EXERCISE GOAL
Leaving the images behind, copy every line of the records exactly.

PROVIDED MATERIAL
----------------

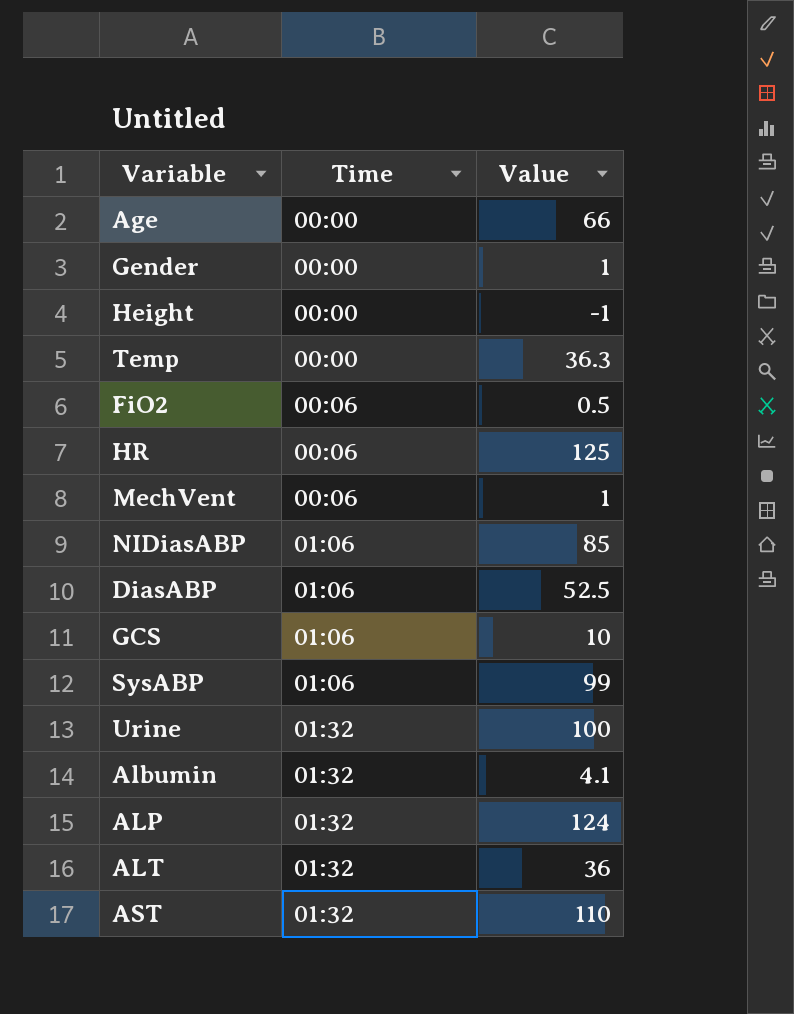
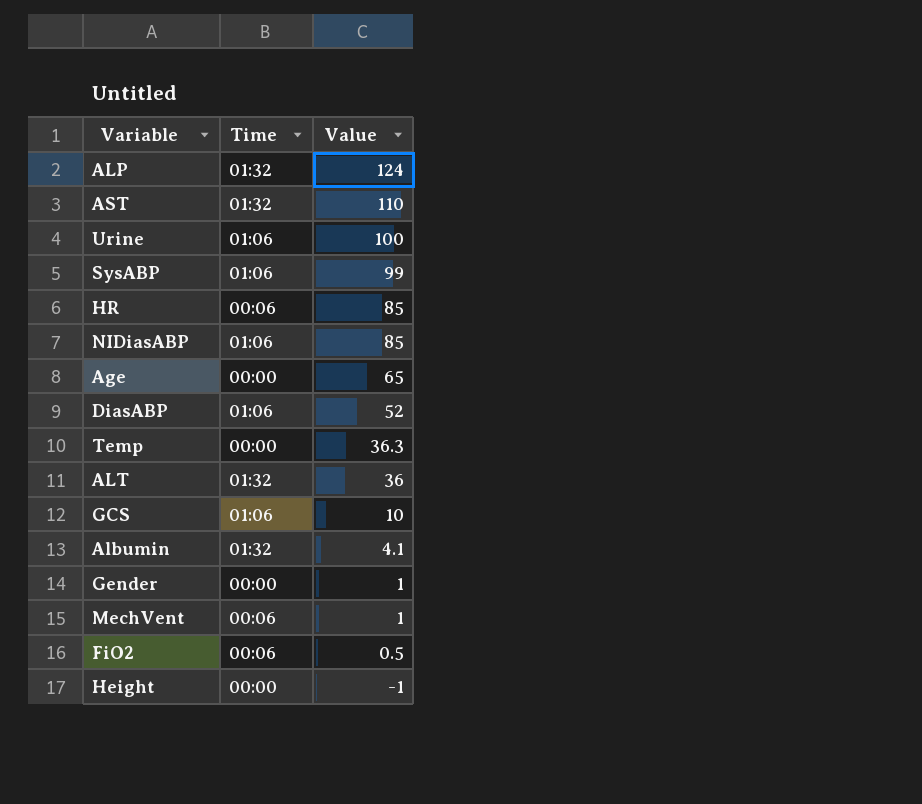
row order: Time ascending -> Value descending
Urine | Time: 01:32 -> 01:06
HR | Value: 125 -> 85
Age | Value: 66 -> 65
DiasABP | Value: 52.5 -> 52

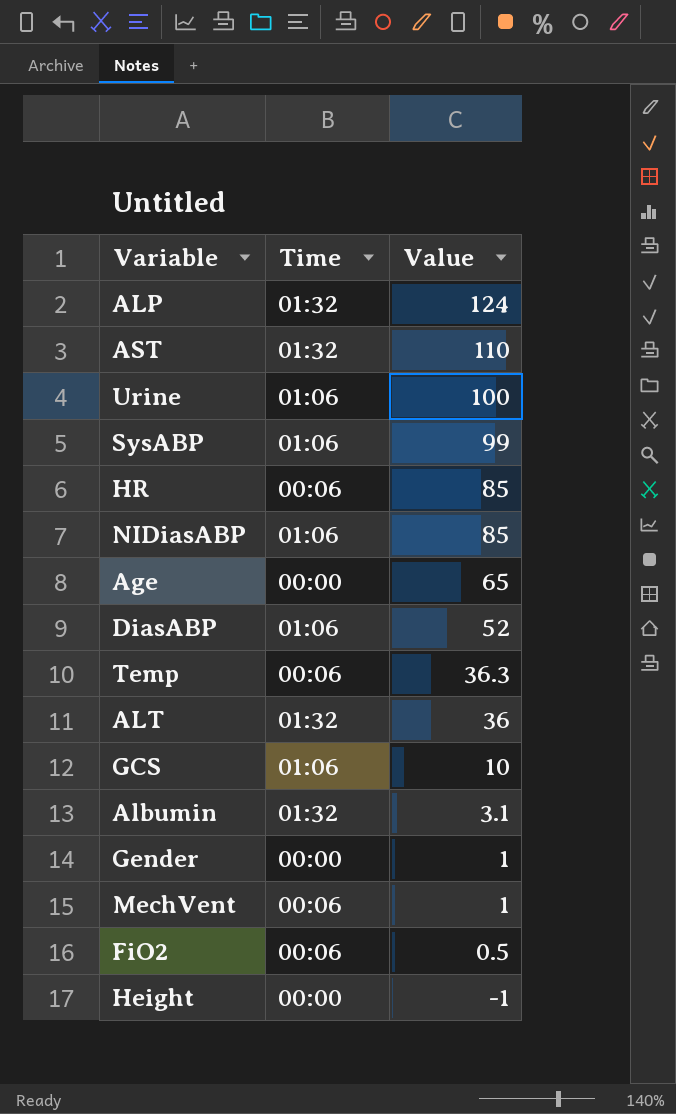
Temp | Time: 00:00 -> 00:06
Albumin | Value: 4.1 -> 3.1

----------------

WRITTEN RESPONSE
row order: Time ascending -> Value descending
Urine | Time: 01:32 -> 01:06
HR | Value: 125 -> 85
Age | Value: 66 -> 65
DiasABP | Value: 52.5 -> 52

Temp | Time: 00:00 -> 00:06
Albumin | Value: 4.1 -> 3.1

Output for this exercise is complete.